━━ EXTRACTED INFORMATION
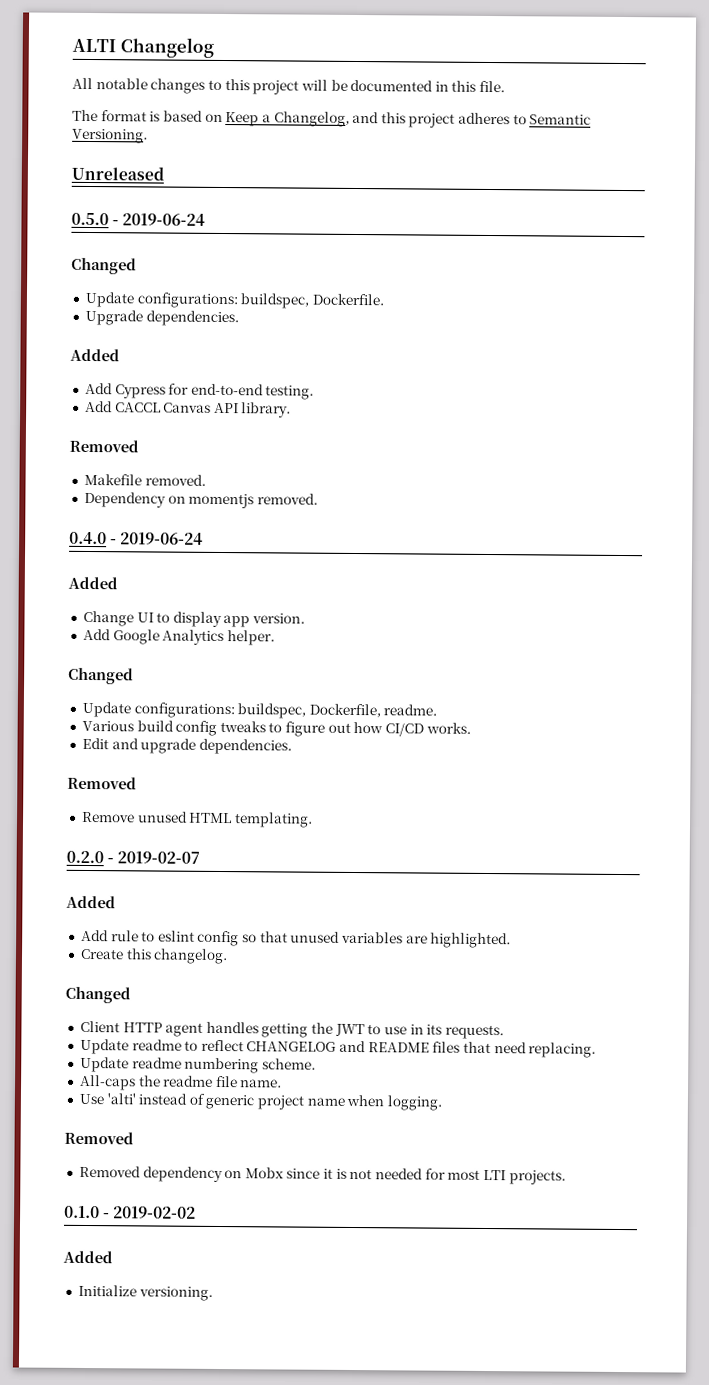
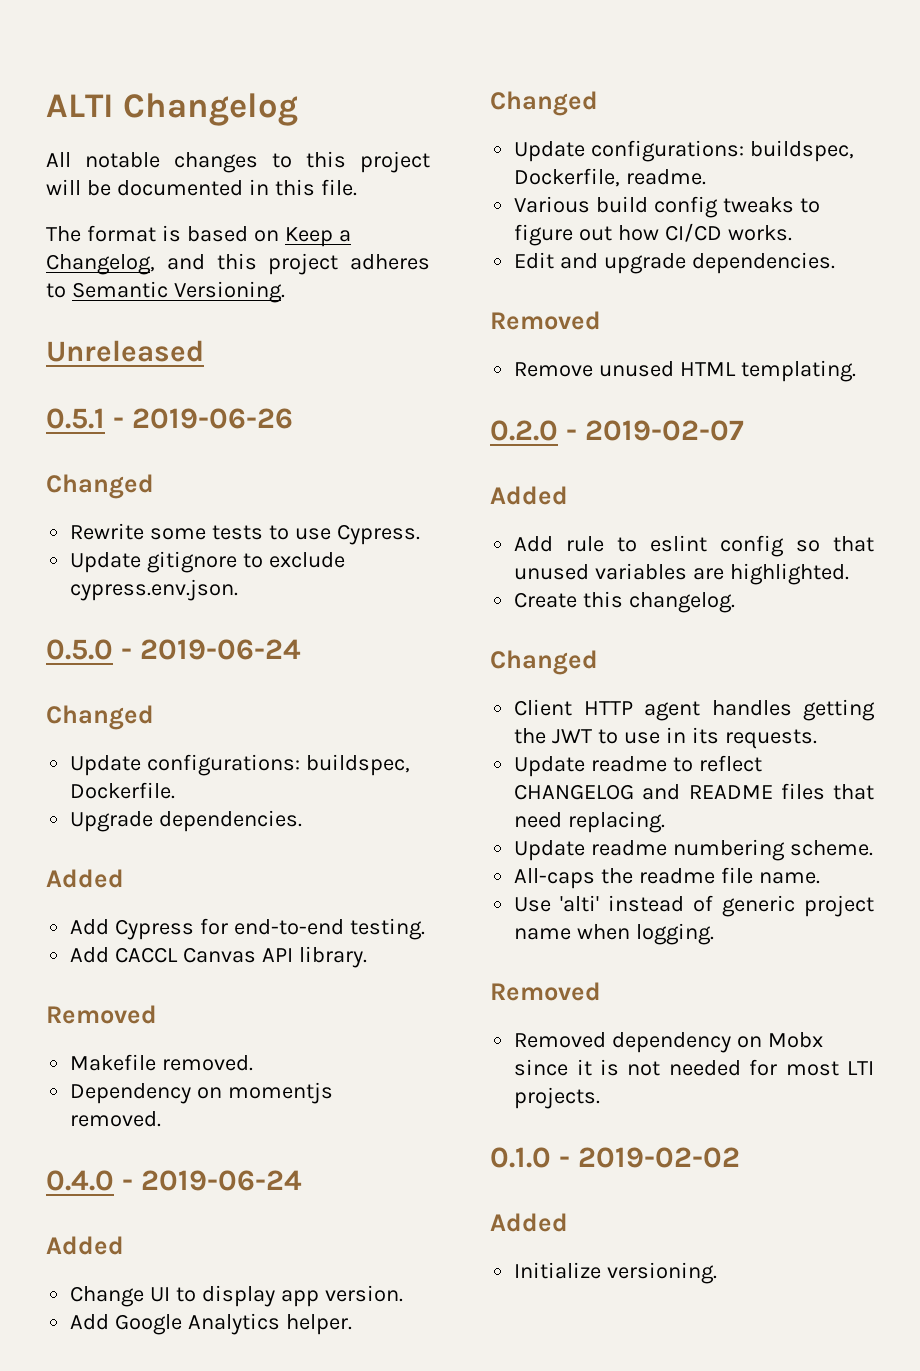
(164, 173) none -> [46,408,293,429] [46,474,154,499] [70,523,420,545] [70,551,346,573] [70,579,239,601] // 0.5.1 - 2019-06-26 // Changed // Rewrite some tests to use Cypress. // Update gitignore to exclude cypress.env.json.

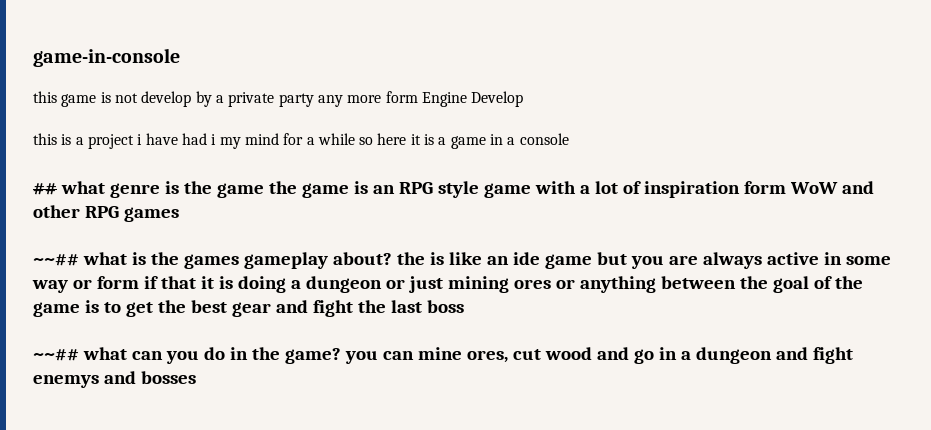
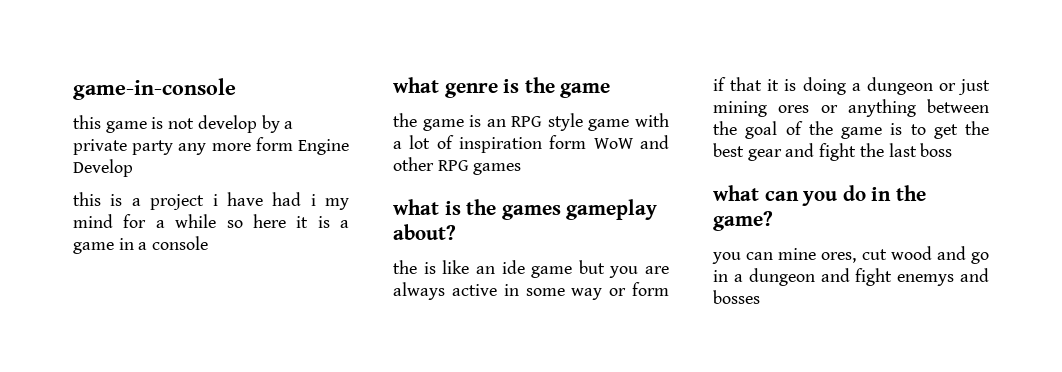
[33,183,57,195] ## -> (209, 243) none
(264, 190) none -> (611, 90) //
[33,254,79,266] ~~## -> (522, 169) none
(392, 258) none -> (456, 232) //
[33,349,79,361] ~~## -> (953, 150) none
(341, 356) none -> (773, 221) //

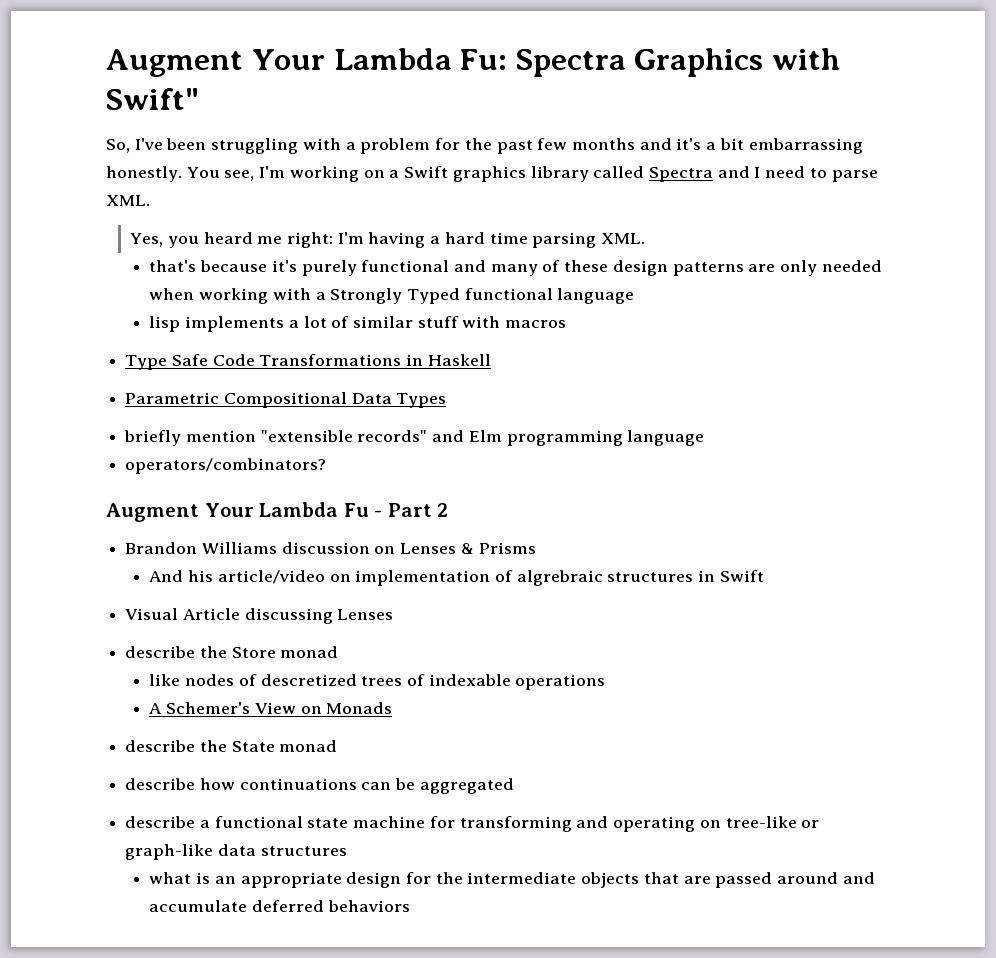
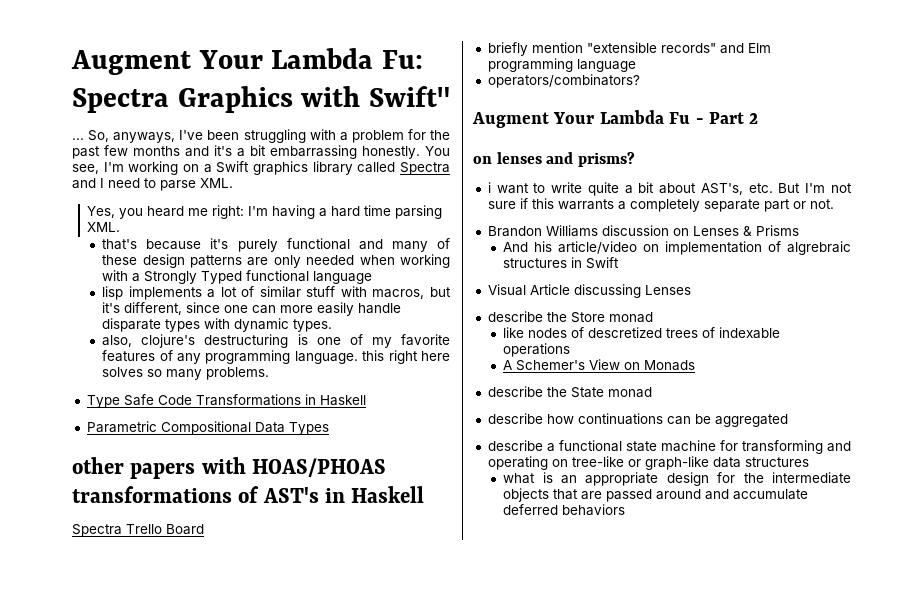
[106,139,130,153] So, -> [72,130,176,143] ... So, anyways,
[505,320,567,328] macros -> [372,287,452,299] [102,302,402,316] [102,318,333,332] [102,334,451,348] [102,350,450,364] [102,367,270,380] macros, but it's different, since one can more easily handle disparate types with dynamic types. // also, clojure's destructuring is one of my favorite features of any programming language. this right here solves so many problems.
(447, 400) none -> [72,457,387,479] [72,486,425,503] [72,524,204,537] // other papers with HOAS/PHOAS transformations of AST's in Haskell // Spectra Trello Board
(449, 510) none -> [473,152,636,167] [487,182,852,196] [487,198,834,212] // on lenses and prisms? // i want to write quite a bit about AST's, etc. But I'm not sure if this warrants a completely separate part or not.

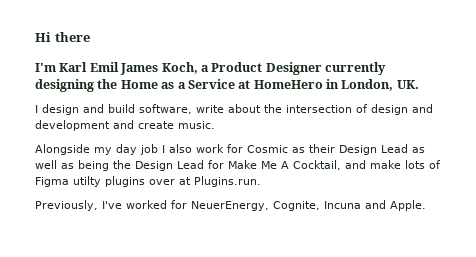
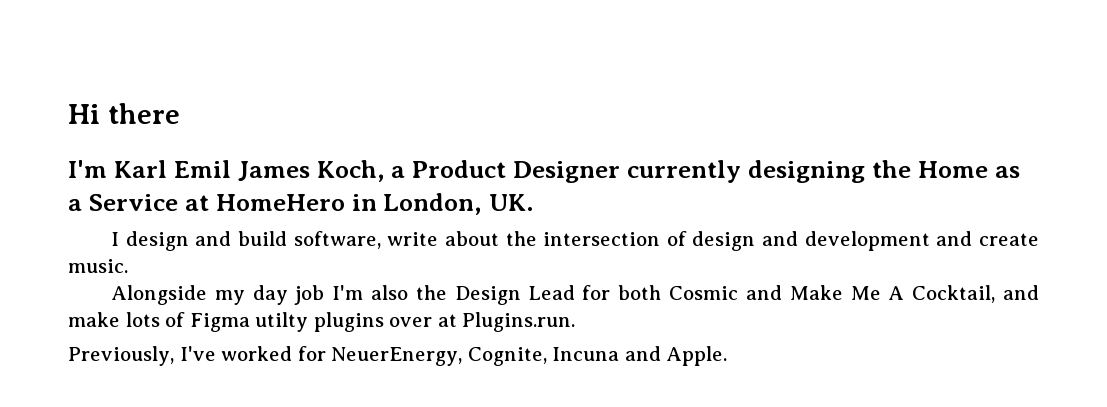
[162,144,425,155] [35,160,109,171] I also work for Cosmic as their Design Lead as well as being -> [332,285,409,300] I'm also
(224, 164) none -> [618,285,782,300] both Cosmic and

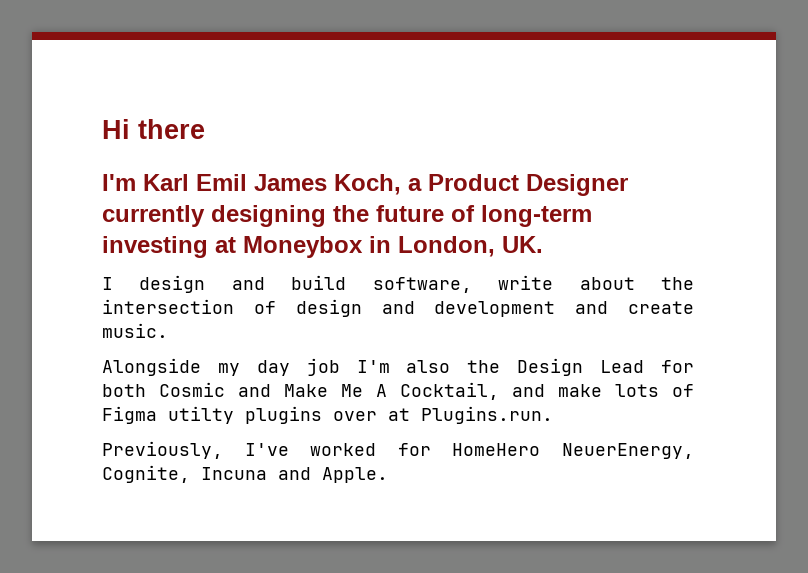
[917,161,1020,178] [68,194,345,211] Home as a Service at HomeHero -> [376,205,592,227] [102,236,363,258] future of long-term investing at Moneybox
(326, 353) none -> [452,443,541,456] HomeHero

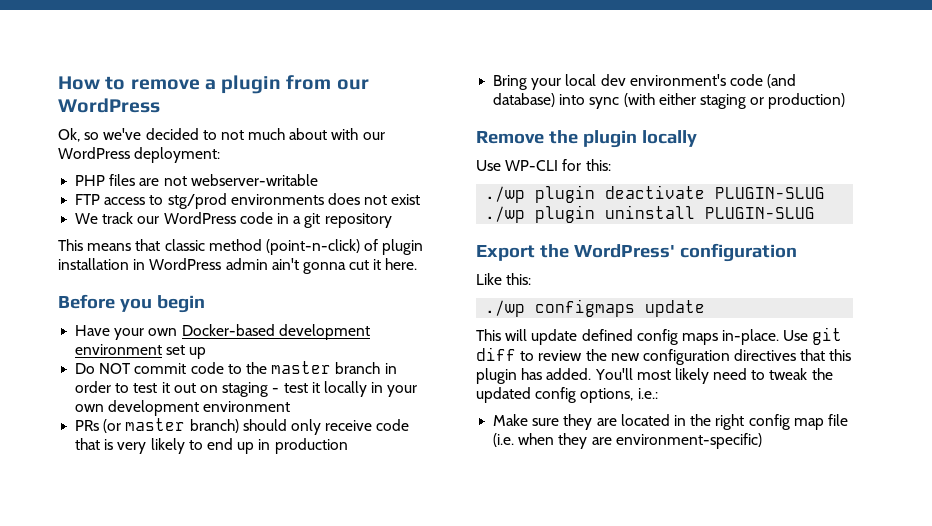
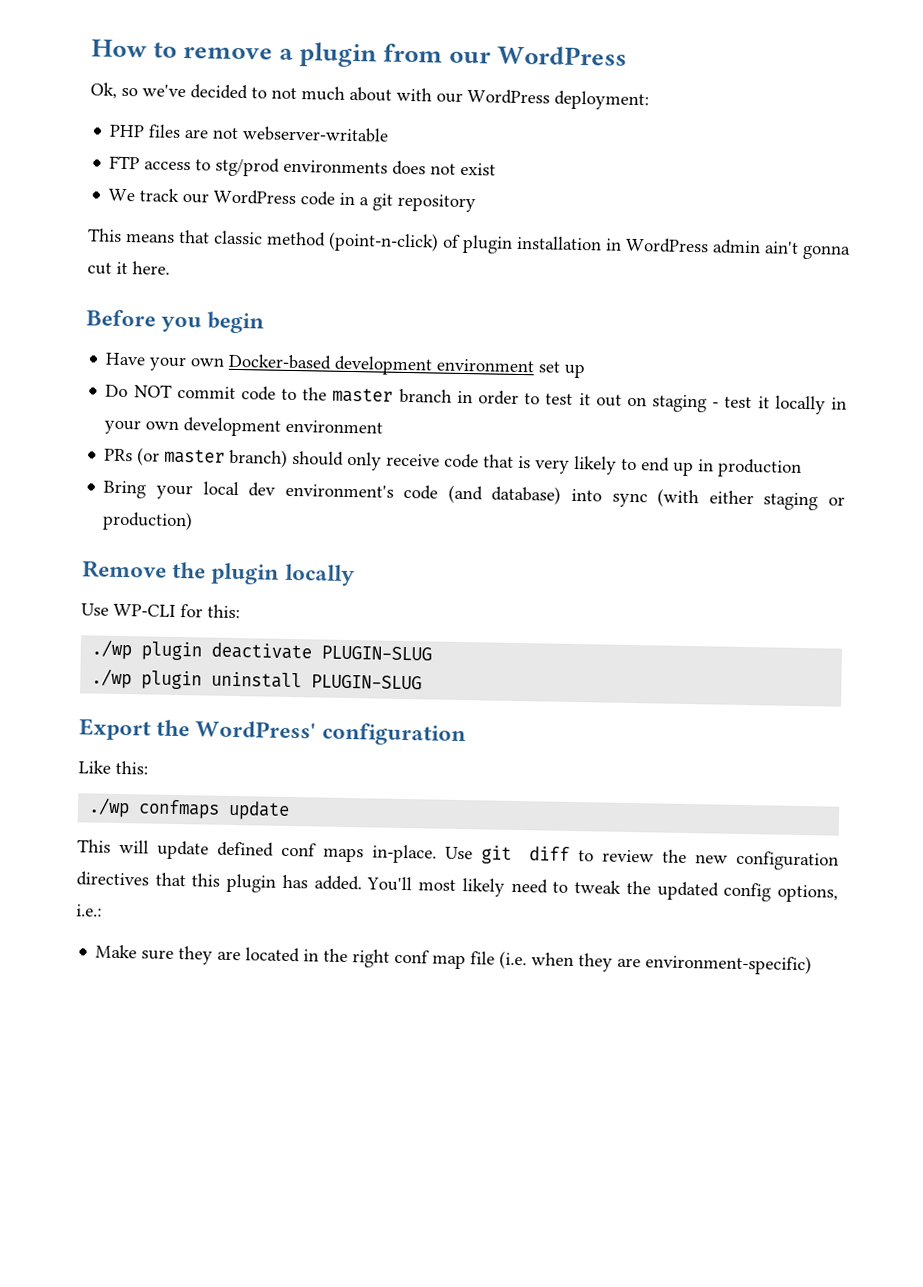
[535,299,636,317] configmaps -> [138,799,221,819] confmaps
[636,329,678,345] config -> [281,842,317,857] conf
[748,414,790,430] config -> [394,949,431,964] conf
━━━━
• WHAT TO WORK ON
Give the entries above again in full and exactly, but not the pictures.

• EXERCISE ANSWER
(164, 173) none -> [46,408,293,429] [46,474,154,499] [70,523,420,545] [70,551,346,573] [70,579,239,601] // 0.5.1 - 2019-06-26 // Changed // Rewrite some tests to use Cypress. // Update gitignore to exclude cypress.env.json.

[33,183,57,195] ## -> (209, 243) none
(264, 190) none -> (611, 90) //
[33,254,79,266] ~~## -> (522, 169) none
(392, 258) none -> (456, 232) //
[33,349,79,361] ~~## -> (953, 150) none
(341, 356) none -> (773, 221) //

[106,139,130,153] So, -> [72,130,176,143] ... So, anyways,
[505,320,567,328] macros -> [372,287,452,299] [102,302,402,316] [102,318,333,332] [102,334,451,348] [102,350,450,364] [102,367,270,380] macros, but it's different, since one can more easily handle disparate types with dynamic types. // also, clojure's destructuring is one of my favorite features of any programming language. this right here solves so many problems.
(447, 400) none -> [72,457,387,479] [72,486,425,503] [72,524,204,537] // other papers with HOAS/PHOAS transformations of AST's in Haskell // Spectra Trello Board
(449, 510) none -> [473,152,636,167] [487,182,852,196] [487,198,834,212] // on lenses and prisms? // i want to write quite a bit about AST's, etc. But I'm not sure if this warrants a completely separate part or not.

[162,144,425,155] [35,160,109,171] I also work for Cosmic as their Design Lead as well as being -> [332,285,409,300] I'm also
(224, 164) none -> [618,285,782,300] both Cosmic and

[917,161,1020,178] [68,194,345,211] Home as a Service at HomeHero -> [376,205,592,227] [102,236,363,258] future of long-term investing at Moneybox
(326, 353) none -> [452,443,541,456] HomeHero

[535,299,636,317] configmaps -> [138,799,221,819] confmaps
[636,329,678,345] config -> [281,842,317,857] conf
[748,414,790,430] config -> [394,949,431,964] conf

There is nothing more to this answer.